In a report to its clients - which include billion-dollar investment funds - Goldman Sachs is picking New Zealand interest rates will start falling next year.
When that happens foreign investor support for the kiwi "could rapidly disappear".
The report will be welcomed by Reserve Bank Governor Alan Bollard and Finance Minister Michael Cullen, who have tried and failed to sell the same story to investors.
Ironically, it comes as investors are once again piling into the New Zealand currency in expectation of Dr Bollard's lifting the official cash rate to 7.25 per cent tomorrow.
The aim of the rate rise is to slow the housing market and keep inflation below 3 per cent.
But with the New Zealand interest rate already one of the highest in the developed world, every additional rise attracts foreign investors, who push up the value of the currency.
That erodes profits for New Zealand exporters, who have to convert their foreign exchange earnings back into overvalued kiwi dollars.
As export earnings drop, the chances rise that the economy will face a "hard landing" later next year.
New Zealand's current account deficit is already one of the worst in the developed world. It was nearly $12 billion in the year to June.
In another worrying sign, world prices for key exports such as dairy and beef have started to fall, new data showed this week.
But despite the negative news the kiwi surged to a new high against the Aussie dollar yesterday. It was also trading close to 72USc - a level many exporters believe is unsustainable.
"A massive current account deficit, a housing market bubble and tight monetary policy suggest that the economy could slow very quickly," the Goldman Sachs report said.
It is picking that the kiwi dollar will be worth just 63USc in 12 months.
Local economists also predict a big fall. Latest ANZ bank forecasts pick it to fall to 59USc by June next year.
Picking the timing of the fall remains a challenge, the report said.
For that reason it advises clients to sell some New Zealand dollars now and buy Brazilian currency.
Brazil has high interest rates but a smaller per capita current account surplus.
* Yesterday a New Zealand Institute report said the high dollar and falling commodity prices were not solely to blame for New Zealand's export woes.
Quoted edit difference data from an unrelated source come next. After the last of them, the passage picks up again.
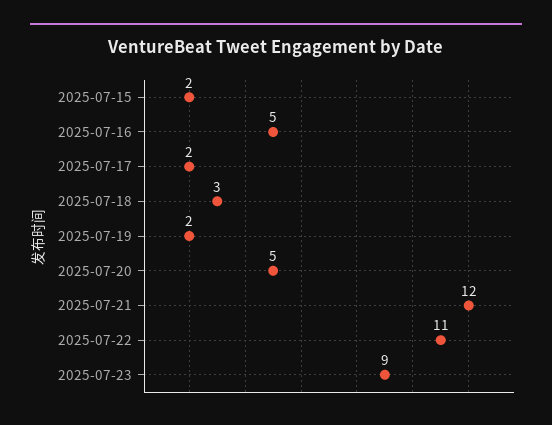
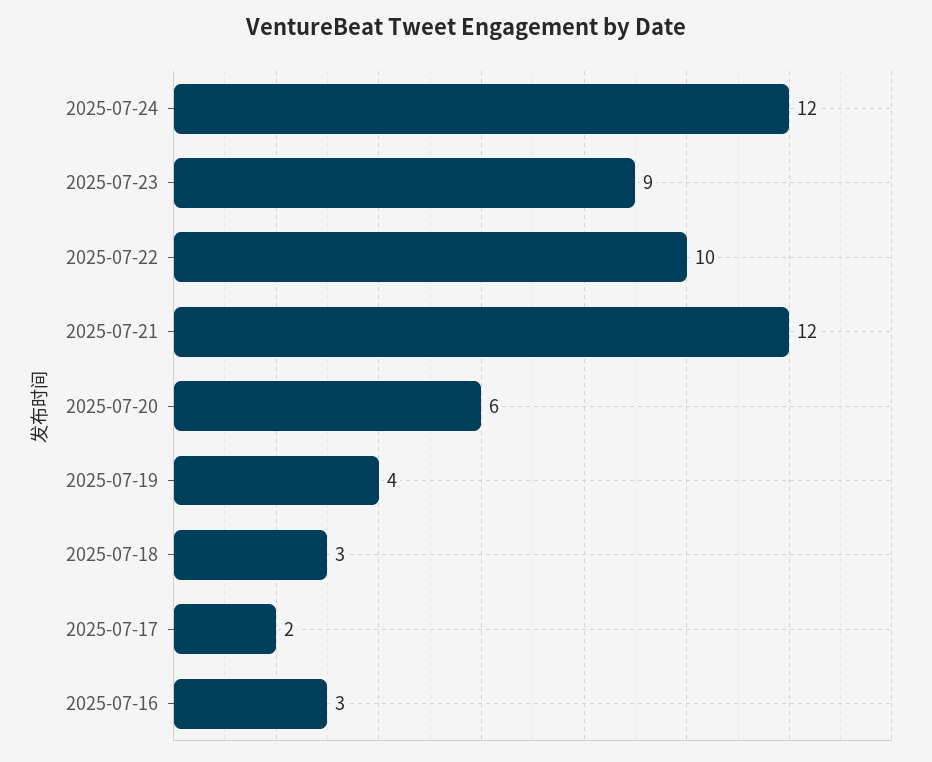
2025-07-15: 2 -> none
2025-07-16: 5 -> 3
2025-07-19: 2 -> 4
2025-07-20: 5 -> 6
2025-07-22: 11 -> 10
2025-07-24: none -> 12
It said serious structural issues, such as the country's lack of integration with the global economy and its reliance on primary produce, were holding back export growth.
The dollar
* Hit new high yesterday against the Australian dollar of 95.83Ac and nudged 72USc
Interest rates
* Expected to follow the Official Cash Rate up by 0.25 per cent
The sharemarket
* Tumbled yesterday. Has dropped 2 per cent this week on fears of hard economic landing.